I returned home to Syria in 2005 after earning my secondary school diploma in the Gulf country where my father worked. 

I submitted several applications to universities in Syria, and was initially accepted to the University of Aleppo. They later canceled my admission because I didn’t have a membership number in Syria’s ruling Arab Socialist Baath Party. I refused to register for the party on the grounds that I am a Syrian citizen, and I have the right to attend the university I wish without any political affiliation. 

The Syrian revolution began with a demand for the return of our stolen freedom and dignity, but the regime met the peaceful protesters and activists with brutality and violence. 

A few of my friends and I were excited to take part in the revolutionary movement, but at the same time, we took precautionary measures to not fall into the hands of the Syrian security forces, which were suppressing the demonstrations. 

At one of the demonstrations in my home city, Muadhamiyat al-Sham just outside Damascus, the security forces shot my friend. He died immediately. The next day at his funeral I walked in the very front of the procession carrying his coffin, and I didn’t cover my face. Up until then, I had been covering my face at the demonstrations, fearful I’d be recognized by one of the regime’s spies. 

I sat in that room the first night of detention and I wondered: When am I leaving this place? Do they know I’m an activist? What is my fate here? Will they kill me? Does my family know I’ve been arrested? There were many, many more questions. 

The next day, they transferred me somewhere else. A little while later I learned that it was the Investigations Branch of the Air Force Intelligence at the Mezzeh Military Airport. 
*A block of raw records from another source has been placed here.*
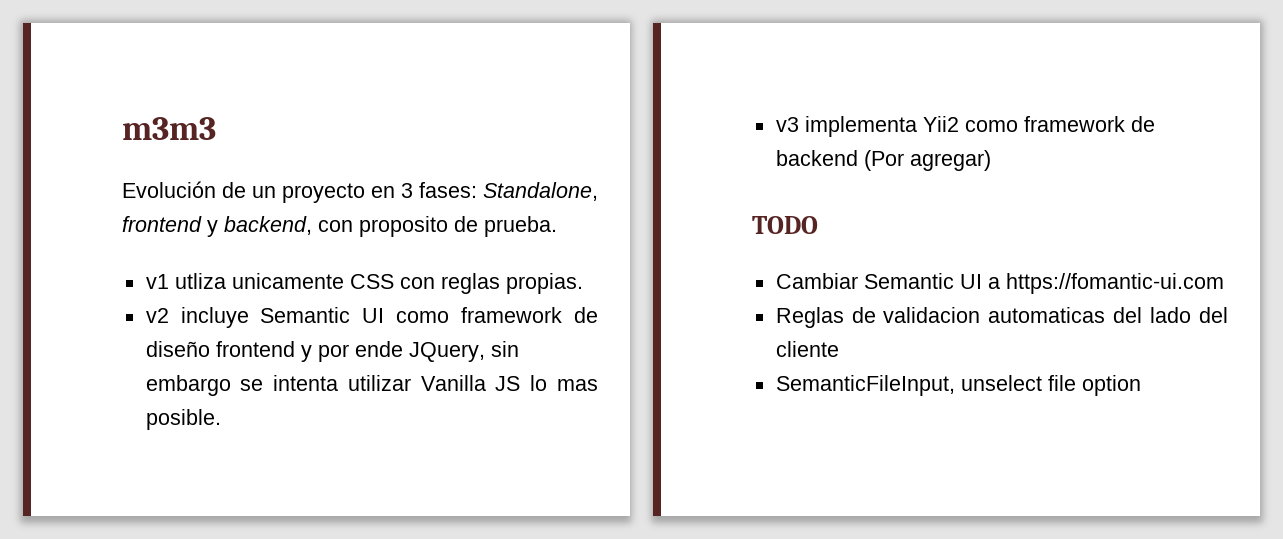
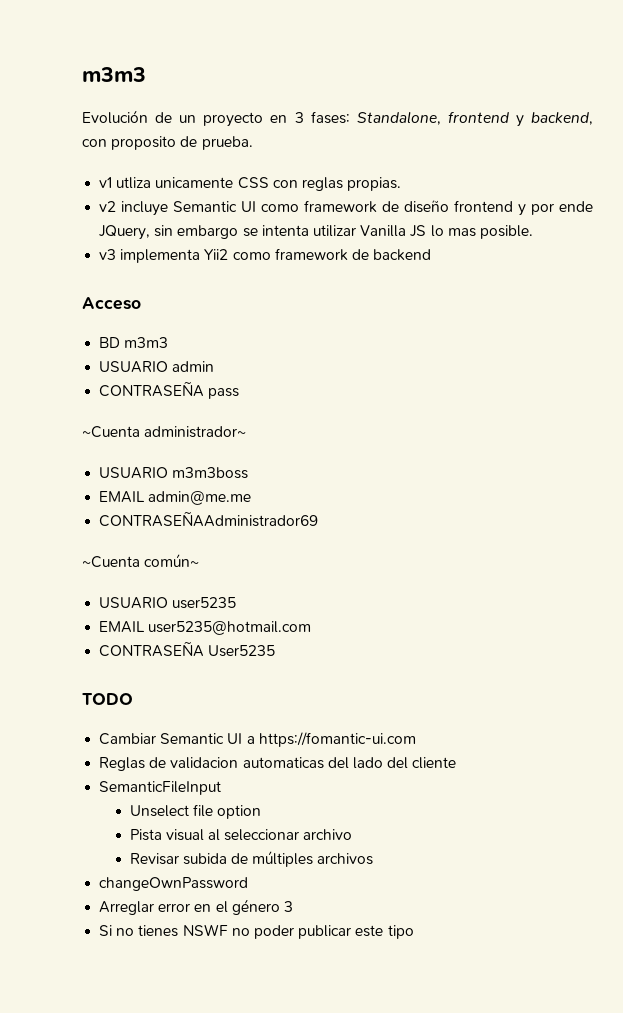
- v3 implementa Yii2 como framework de backend (Por agregar)
+ v3 implementa Yii2 como framework de backend
+ Acceso
+ BD m3m3
+ USUARIO admin
+ CONTRASEÑA pass
+ ~Cuenta administrador~
+ USUARIO m3m3boss
+ EMAIL admin@me.me
+ CONTRASEÑAAdministrador69
+ ~Cuenta común~
+ USUARIO user5235
+ EMAIL user5235@hotmail.com
+ CONTRASEÑA User5235
- SemanticFileInput, unselect file option
+ SemanticFileInput
+ Unselect file option
+ Pista visual al seleccionar archivo
+ Revisar subida de múltiples archivos
+ changeOwnPassword
+ Arreglar error en el género 3
+ Si no tienes NSWF no poder publicar este tipo

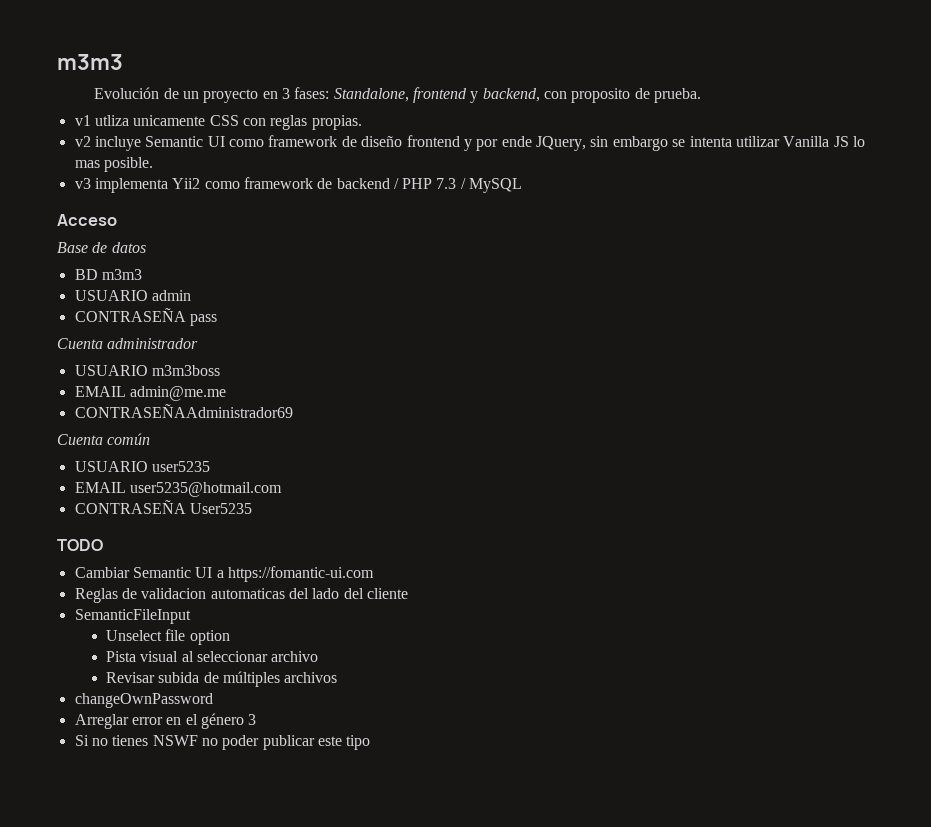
- v3 implementa Yii2 como framework de backend
+ v3 implementa Yii2 como framework de backend / PHP 7.3 / MySQL
  Acceso
+ Base de datos
- ~Cuenta administrador~
+ Cuenta administrador
- ~Cuenta común~
+ Cuenta común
As I entered the branch, I could hear the sounds of torture and the screams of the detainees. I was in a state of terror. They took me to a cell no more than seven square meters in size. We were 15 detainees in that cell, and we were allowed to leave just once per day, in the morning, to use the toilet. They gave us two meals: a piece of bread with some rice and boiled potatoes, thrown to us on the floor of the cell as if we were animals in a pen.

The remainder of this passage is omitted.